» **Problem to work on**
Reproduce each entry exactly, so that everything except the pictures is carried over.

» **Provided records**
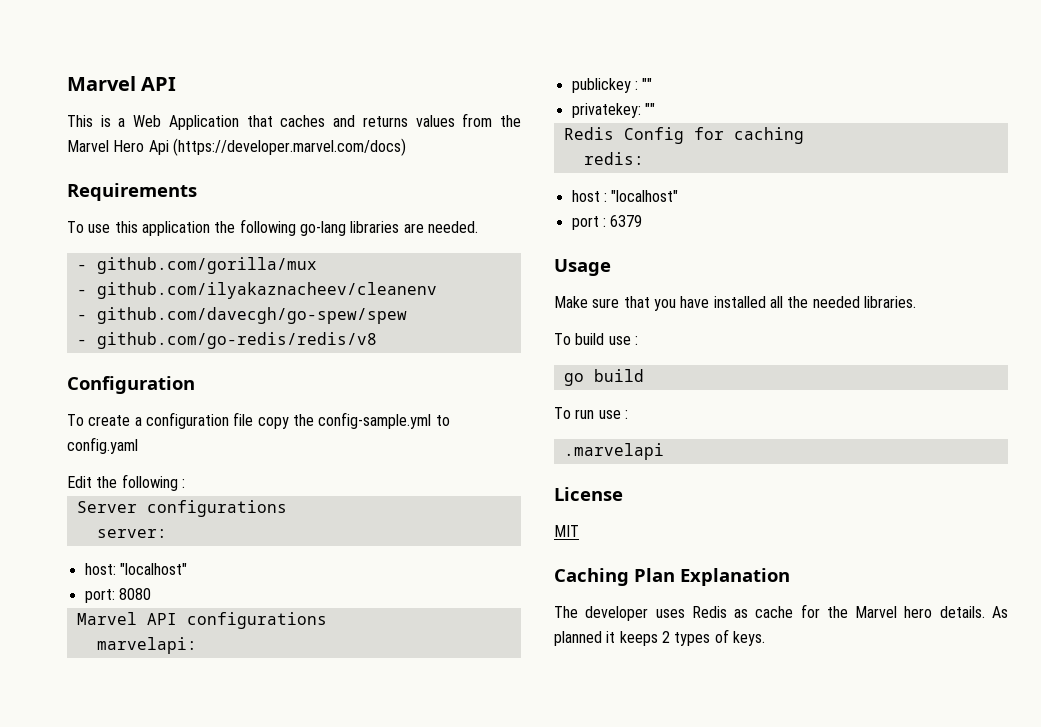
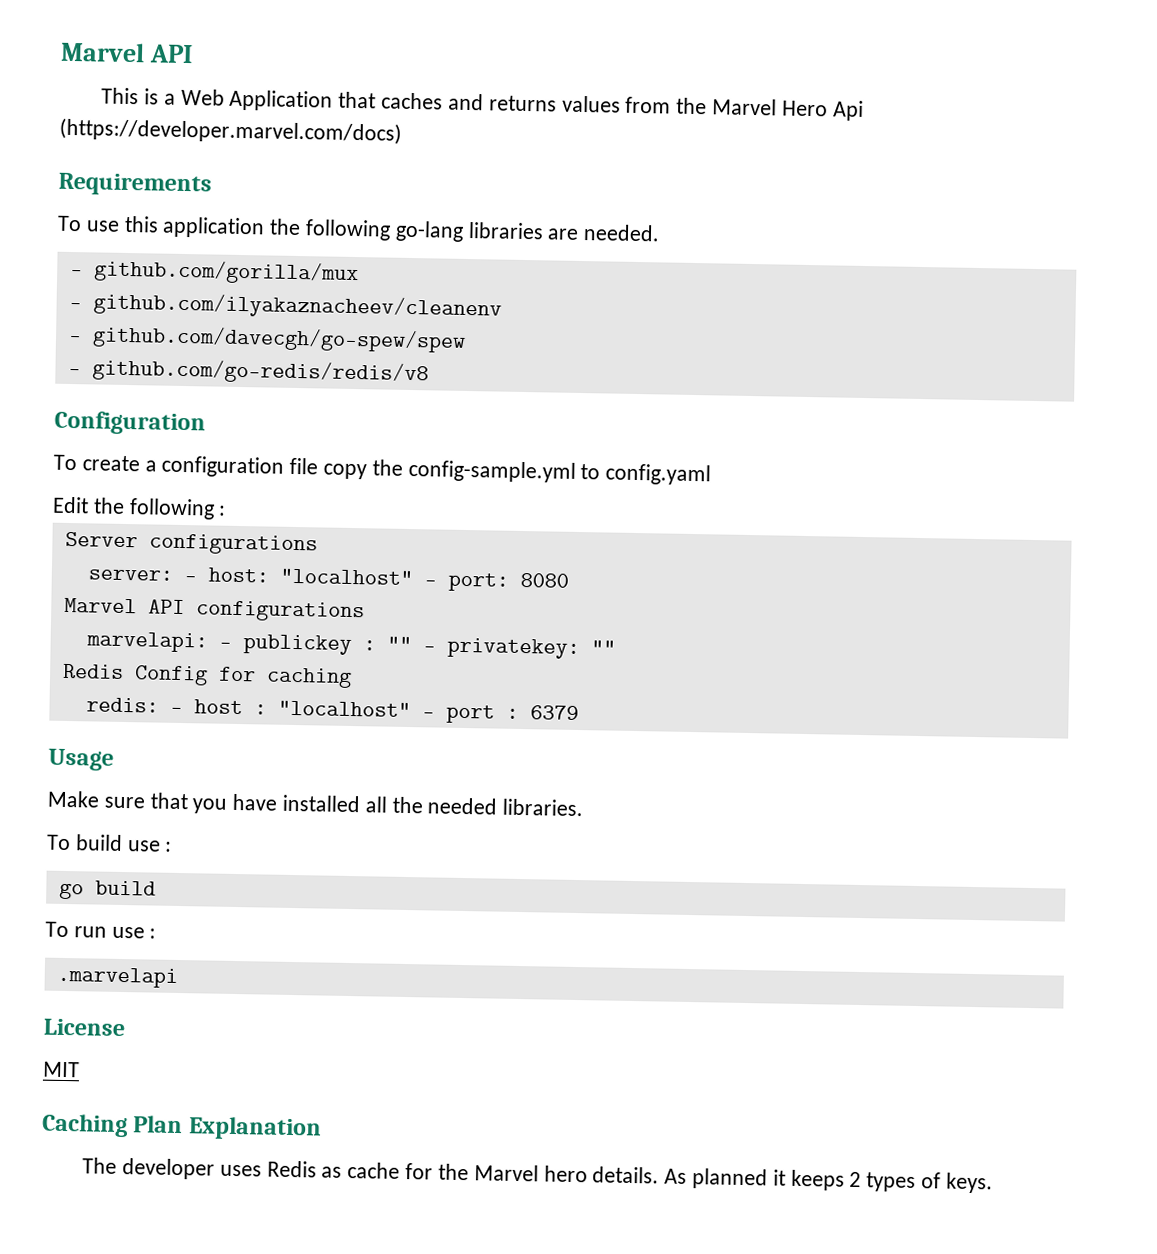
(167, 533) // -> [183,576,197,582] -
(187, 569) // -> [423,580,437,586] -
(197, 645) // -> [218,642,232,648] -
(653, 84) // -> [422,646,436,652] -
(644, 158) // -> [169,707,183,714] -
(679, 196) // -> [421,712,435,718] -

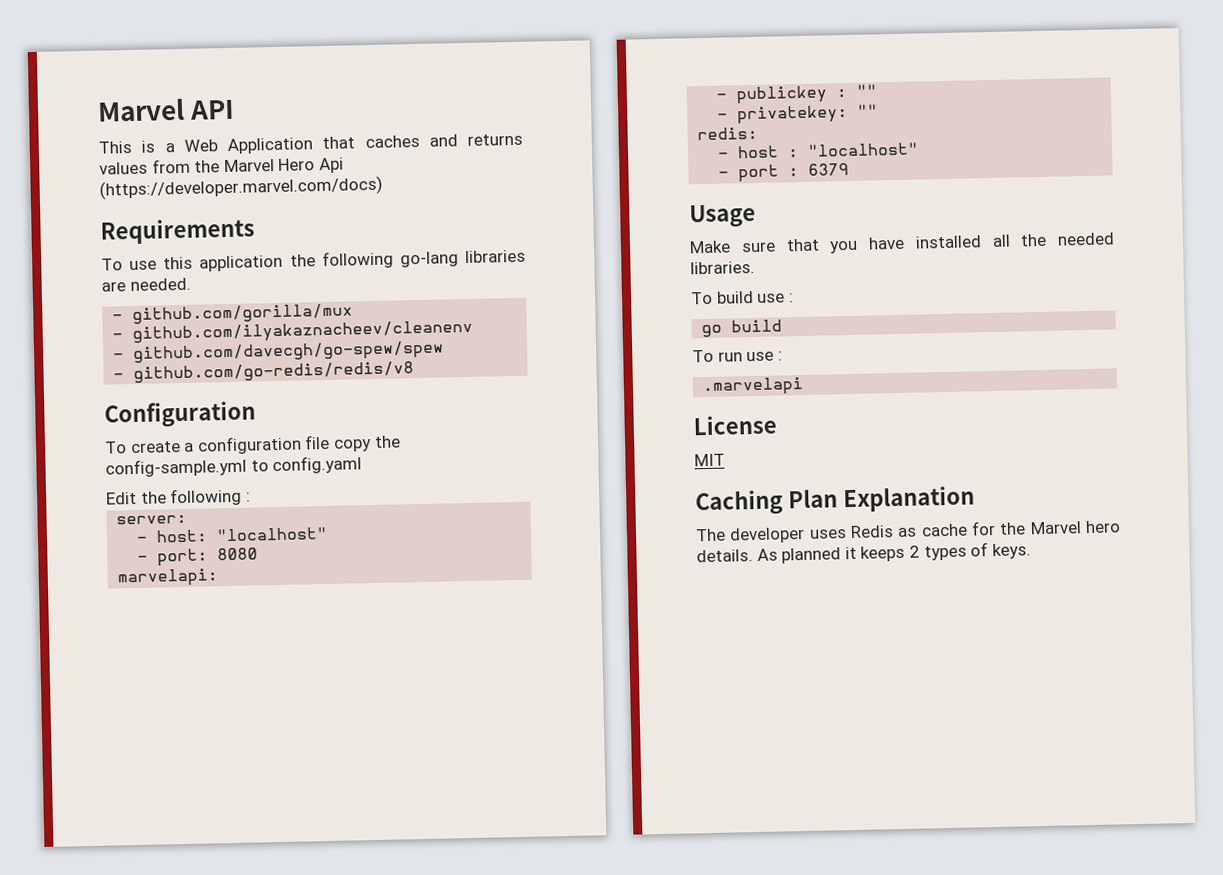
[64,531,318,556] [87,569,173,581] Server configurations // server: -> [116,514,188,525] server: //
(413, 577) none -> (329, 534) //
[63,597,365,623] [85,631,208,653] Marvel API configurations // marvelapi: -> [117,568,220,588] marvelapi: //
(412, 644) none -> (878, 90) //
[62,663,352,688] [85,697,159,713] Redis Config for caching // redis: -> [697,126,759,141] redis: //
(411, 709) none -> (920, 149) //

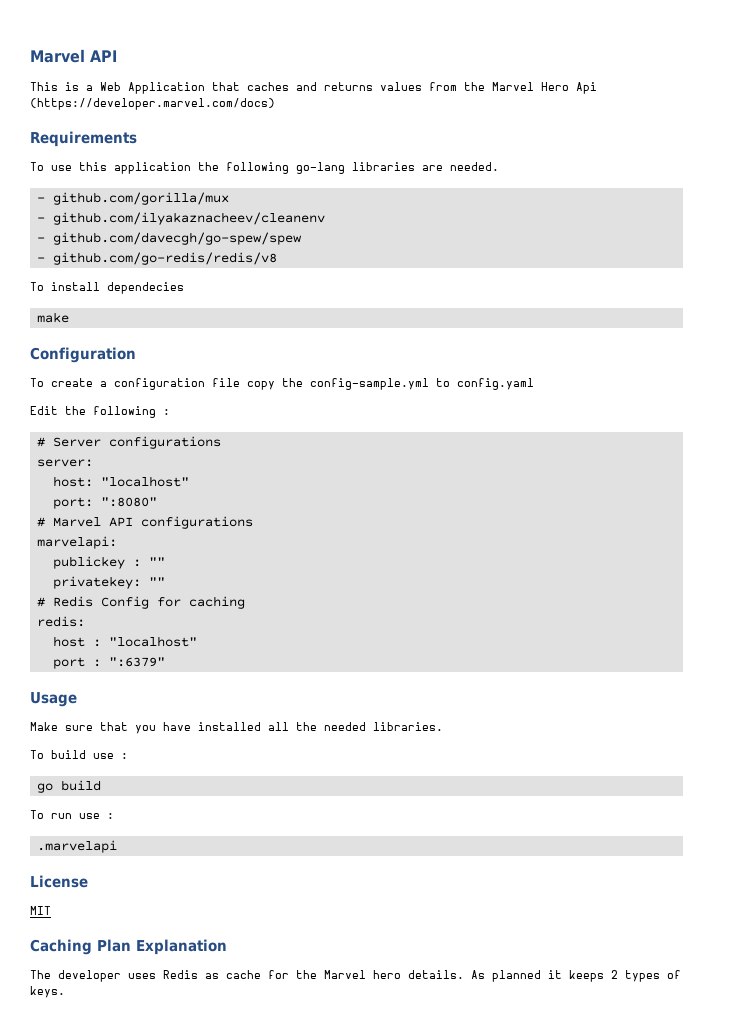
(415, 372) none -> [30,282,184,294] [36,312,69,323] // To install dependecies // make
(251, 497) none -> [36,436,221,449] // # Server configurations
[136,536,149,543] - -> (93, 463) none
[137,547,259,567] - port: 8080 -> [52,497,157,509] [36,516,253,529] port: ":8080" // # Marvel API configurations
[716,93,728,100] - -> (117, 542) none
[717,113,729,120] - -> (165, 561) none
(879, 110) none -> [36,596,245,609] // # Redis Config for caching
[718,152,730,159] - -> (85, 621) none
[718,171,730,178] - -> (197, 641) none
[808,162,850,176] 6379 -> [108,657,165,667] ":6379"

» **Result for this exercise**
(167, 533) // -> [183,576,197,582] -
(187, 569) // -> [423,580,437,586] -
(197, 645) // -> [218,642,232,648] -
(653, 84) // -> [422,646,436,652] -
(644, 158) // -> [169,707,183,714] -
(679, 196) // -> [421,712,435,718] -

[64,531,318,556] [87,569,173,581] Server configurations // server: -> [116,514,188,525] server: //
(413, 577) none -> (329, 534) //
[63,597,365,623] [85,631,208,653] Marvel API configurations // marvelapi: -> [117,568,220,588] marvelapi: //
(412, 644) none -> (878, 90) //
[62,663,352,688] [85,697,159,713] Redis Config for caching // redis: -> [697,126,759,141] redis: //
(411, 709) none -> (920, 149) //

(415, 372) none -> [30,282,184,294] [36,312,69,323] // To install dependecies // make
(251, 497) none -> [36,436,221,449] // # Server configurations
[136,536,149,543] - -> (93, 463) none
[137,547,259,567] - port: 8080 -> [52,497,157,509] [36,516,253,529] port: ":8080" // # Marvel API configurations
[716,93,728,100] - -> (117, 542) none
[717,113,729,120] - -> (165, 561) none
(879, 110) none -> [36,596,245,609] // # Redis Config for caching
[718,152,730,159] - -> (85, 621) none
[718,171,730,178] - -> (197, 641) none
[808,162,850,176] 6379 -> [108,657,165,667] ":6379"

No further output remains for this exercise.